EXERCISE:
I need the records below restated word for word, without their pictures.

Image comparison data:

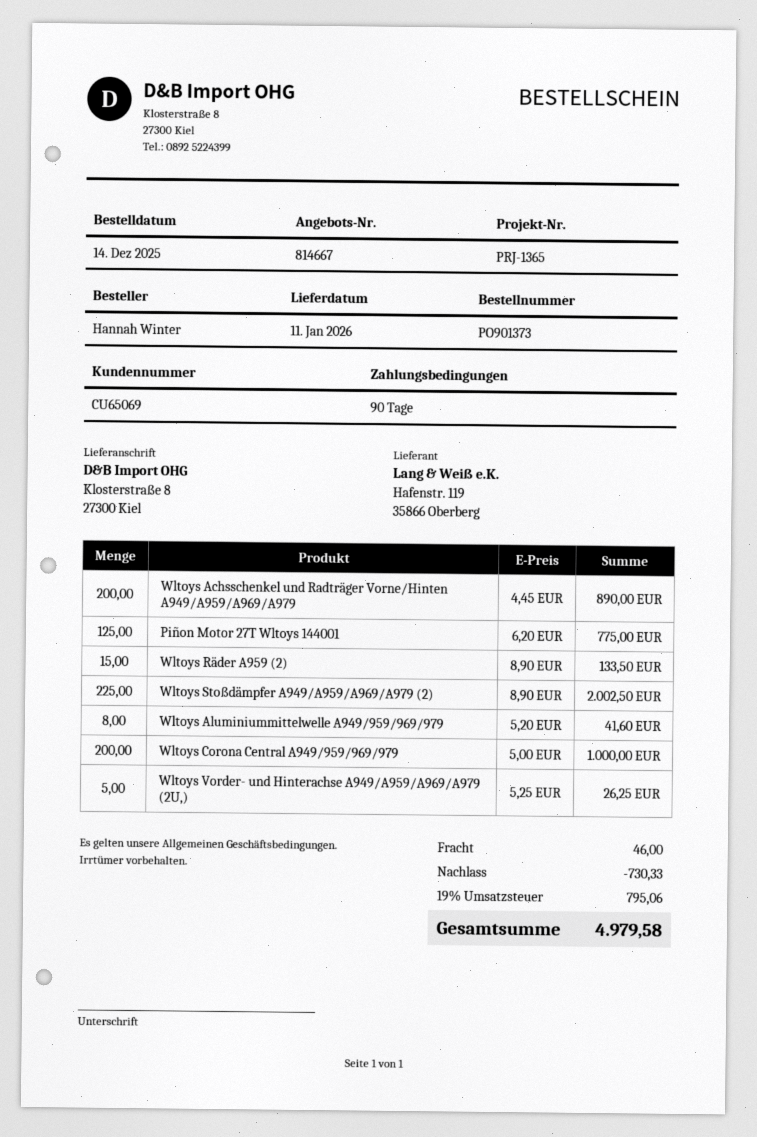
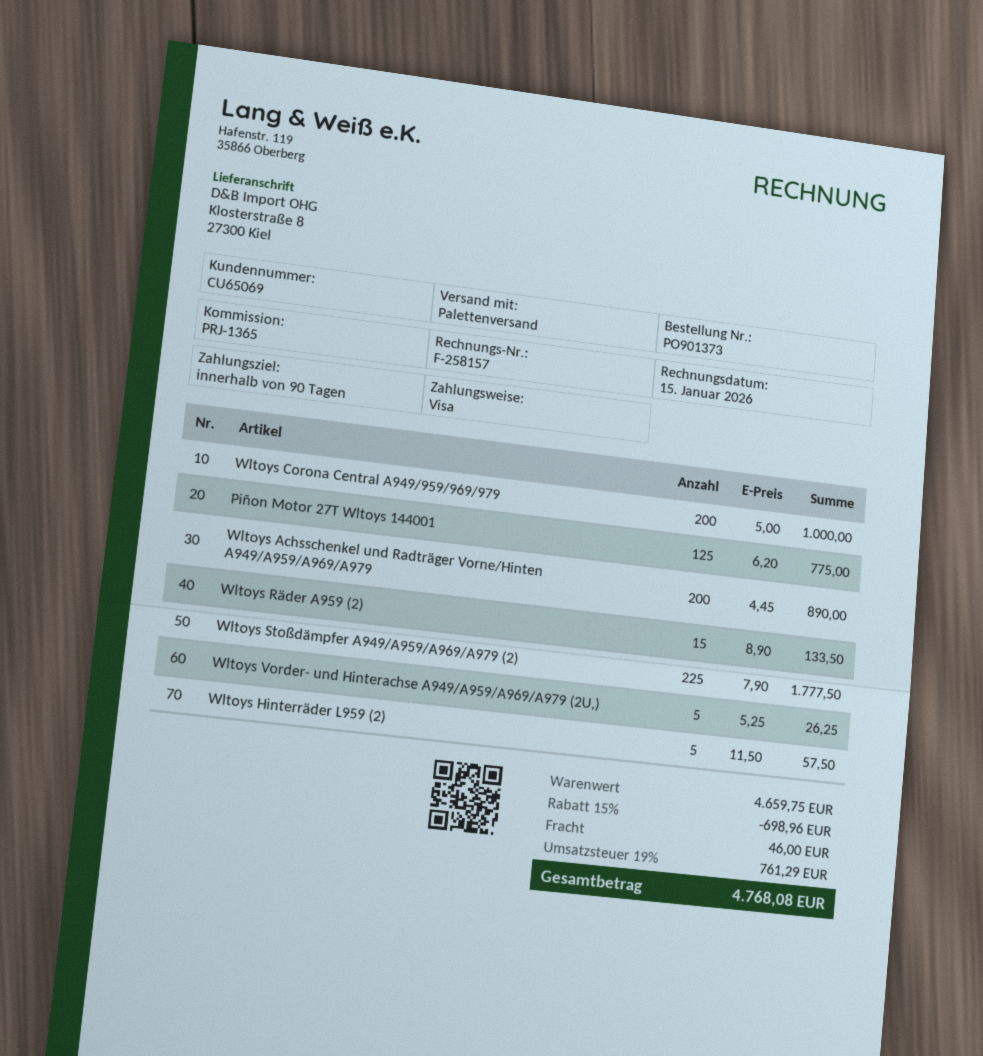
Wltoys Stoßdämpfer A949/A959/A969/A979 (2): 225 x 8.90 = 2002.50 -> 225 x 7.90 = 1777.50
Wltoys Aluminiummittelwelle A949/959/969/979: 8 x 5.20 = 41.60 -> none
Wltoys Hinterräder L959 (2): none -> 5 x 11.50 = 57.50
discount: 730.33 -> 698.96
tax: 19% = 795.06 -> 19% = 761.29
total: 4979.58 -> 4768.08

RESULT OF THE EXERCISE:
Wltoys Stoßdämpfer A949/A959/A969/A979 (2): 225 x 8.90 = 2002.50 -> 225 x 7.90 = 1777.50
Wltoys Aluminiummittelwelle A949/959/969/979: 8 x 5.20 = 41.60 -> none
Wltoys Hinterräder L959 (2): none -> 5 x 11.50 = 57.50
discount: 730.33 -> 698.96
tax: 19% = 795.06 -> 19% = 761.29
total: 4979.58 -> 4768.08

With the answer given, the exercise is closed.